EXERCISE DESCRIPTION: Tell how many lines of the data include the word "Negro". Nothing but the number belongs in the answer.
=== Begin Enclosure ===
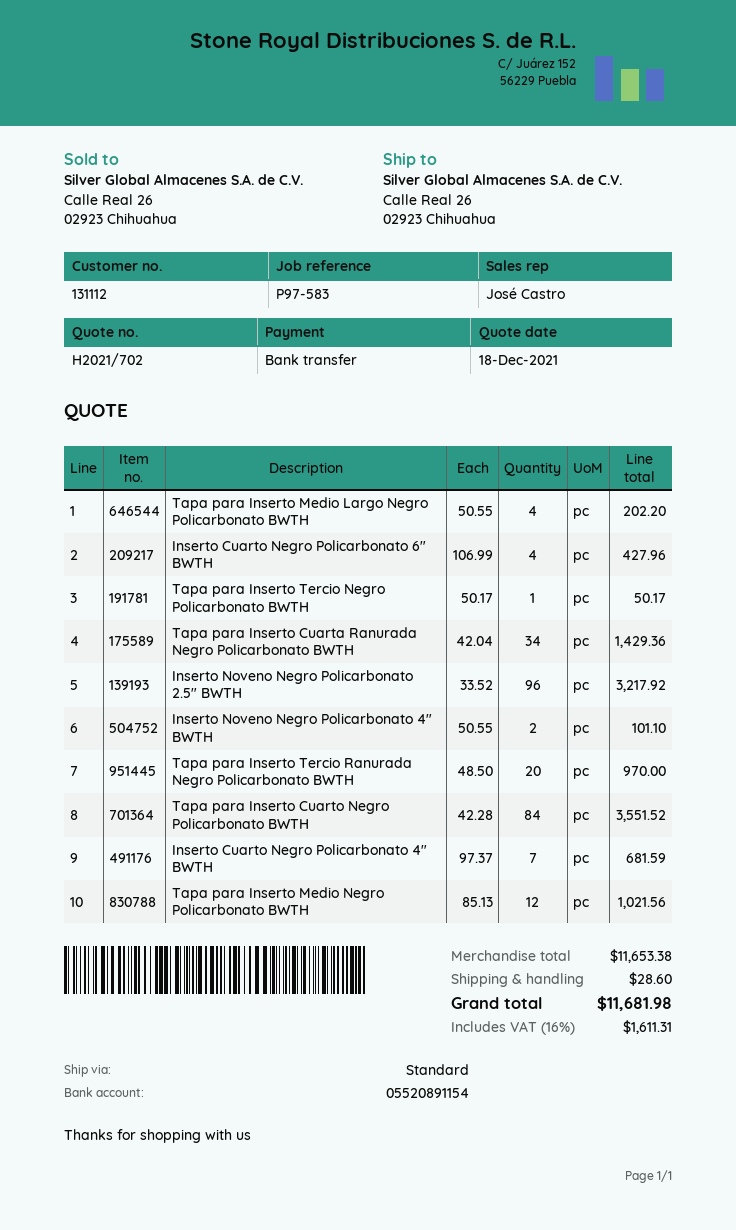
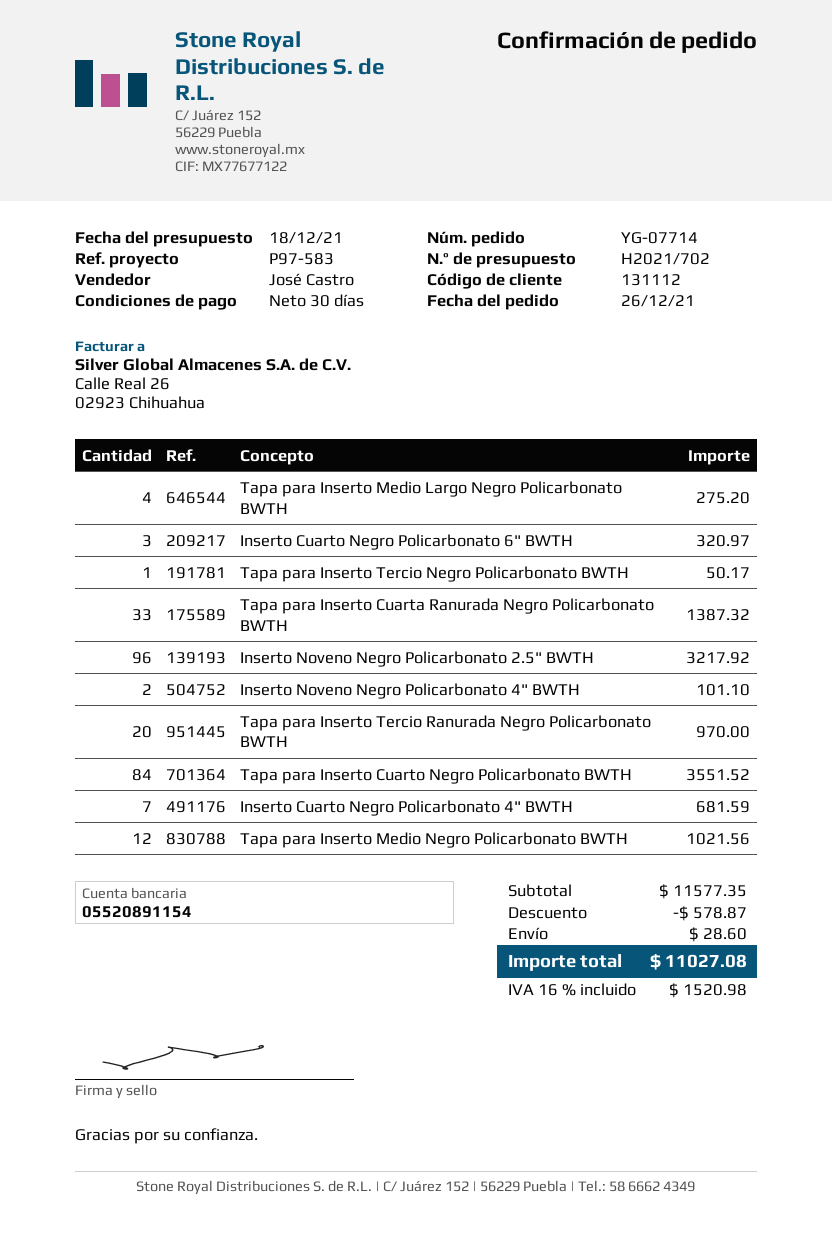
Tapa para Inserto Medio Largo Negro Policarbonato BWTH: 4 for 202.20 -> 4 for 275.20
Inserto Cuarto Negro Policarbonato 6" BWTH: 4 for 427.96 -> 3 for 320.97
Tapa para Inserto Cuarta Ranurada Negro Policarbonato BWTH: 34 for 1429.36 -> 33 for 1387.32
subtotal: 11653.38 -> 11577.35
discount: none -> 578.87
tax: 16% = 1611.31 -> 16% = 1520.98
total: 11681.98 -> 11027.08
=== End Enclosure ===
EXERCISE SOLUTION: 3